The group was good, but they weren't that good. Now don't get me wrong: they had some nice songs, and I bought their EP and T-shirt, but they don't seem to have anything special that set them apart from the pack of U2/Coldplay style Christian music, other than the fact that they were in Texarkana that night. I would have also hoped for some better onstage presence. The singer didn't talk much, mainly just saying "Thanks" after every song, and some band interaction would have made it seem much more real and nice. Good bands play, great bands steal the show. However, I shouldn't be too harsh on them, as they are a new band, and I haven't listened to their EP yet. Perhaps they are better in studio than onstage.

After Abel's set (of which I remember very little-it all sounded very similar.), The Ember Days, a supposedly amazing worship band, was supposed to play, but they weren't there. The story was that their bus had broken down. I personally think that they were really abducted by aliens, but that's just my theory.
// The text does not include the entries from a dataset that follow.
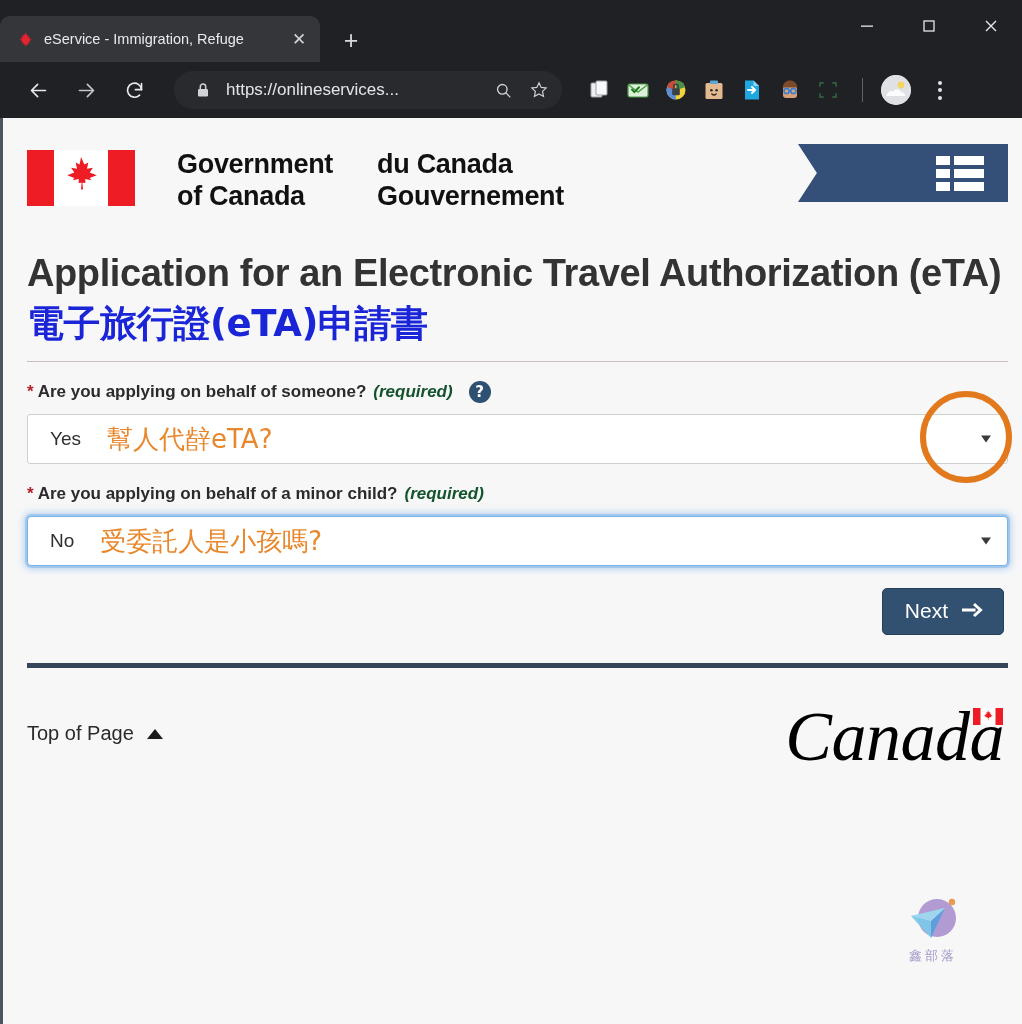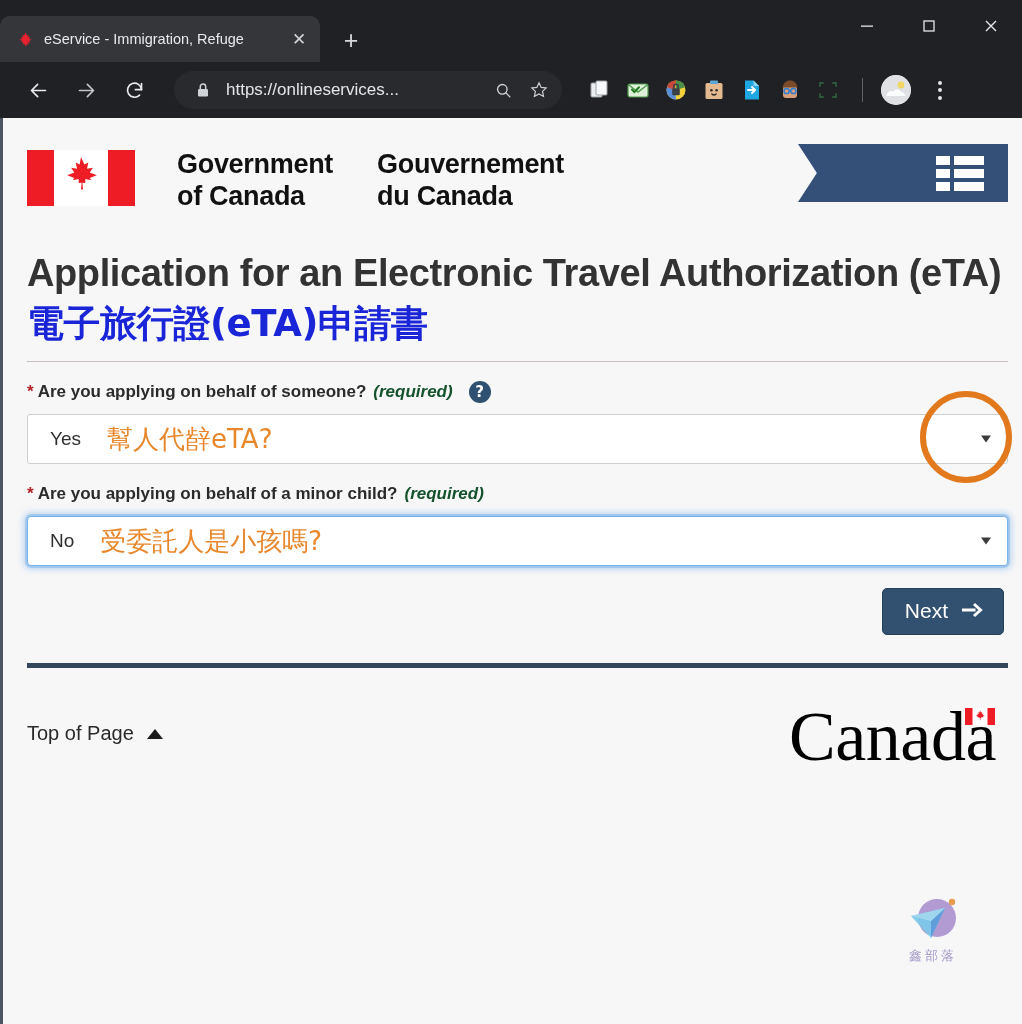--- a/index.html
+++ b/index.html
@@ -371,22 +371,23 @@
     margin-top: 24px;
   }
   .chev-up {
     width: 0; height: 0;
     border-left: 8px solid transparent;
     border-right: 8px solid transparent;
     border-bottom: 10px solid #1c1c1c;
   }
   .canada-wordmark {
     position: relative;
-    margin-right: 12px;
+    margin-right: 4px;
     margin-top: 2px;
+    font-style: italic;
   }
   .canada-text {
     font-family: "Liberation Serif", serif;
     font-size: 70px;
     line-height: 74px;
     color: #000;
     letter-spacing: -0.5px;
   }
   .cw-flag {
     position: absolute;
@@ -574,22 +575,22 @@
           <rect x="81" y="0" width="27" height="56" fill="#ee1c25"></rect>
           <path fill="#ee1c25" d="M54 7l3.4 7.4 3.9-2-1.3 6.4 5.9-1.1-3.2 4.7 7.1 2.8-7.1 2.8 1.5 2.2-5.9-1.1 0 3.9-2.9-.3.6 6.8-1 0-1 0 .6-6.8-2.9.3 0-3.9-5.9 1.1 1.5-2.2-7.1-2.8 7.1-2.8-3.2-4.7 5.9 1.1-1.3-6.4 3.9 2z"></path>
         </svg>
       </div>
       <div class="wordmarks">
         <div>
           <div class="wm">Government</div>
           <div class="wm">of Canada</div>
         </div>
         <div class="fr">
+          <div class="wm fr">du Canada</div>
           <div class="wm fr">Gouvernement</div>
-          <div class="wm fr">du Canada</div>
         </div>
       </div>
       <div class="ribbon">
         <div class="grid-icon">
           <div class="gr">
               <div class="gc"></div>
               <div class="gc wide"></div>
             </div>
           <div class="gr">
               <div class="gc"></div>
It was already late when they were supposed to play anyway, thanks to She's The Antagonist's mind-bogglingly long set, so I wasn't too disappointed. I talked with the singer from Abel, bought a CD, (which I will review later), and a T-shirt, and went home.

Summary: Israel and For Dreams Alike's set was the best of all (I've thought that both times I've seen him.) It must have been really disappointing to the other bands to see the first act draw the largest crowds. She's The Antagonist was horrendous, begging your pardon, Abel was good arena rock, and The Ember Days didn't even show up, so the best I can say was that they weren't bad. House of Heroes is coming to Texarkana July 11, so I'll probably be going to another I Love Evelyn Concert soon. I'll remember to dye my hair blue and put an earring in my tongue so I won't feel weird.


  1. Wow! This is so cool! You're awesome man! Thank you so much! Great critisism and insight!

  2. I'm not exactly sure how I stumbled upon your blog, but I agree with everything you say. The music scene here is dead. Bands want to play, and there is nowhere to play. Great reviews, a little too honest, but great reviews nonetheless :)

  3. @ Zachshallburn: Quite Right, the music scene here is dead. Part of what is the problem is lack of interest-although there are plenty of cool indie-type bands, there aren't enough people who like that kind of music. There need to be some bands who can appeal both to indies and maybe to a sort of adult alternative, i.e. Matchbox 20/Pearl Jam/etc. audience. This could be a start. Too Honest? Well, I try not to be rude or anything, but I believe that honesty is better than flattery. Whatever doesn't kill you makes your stronger.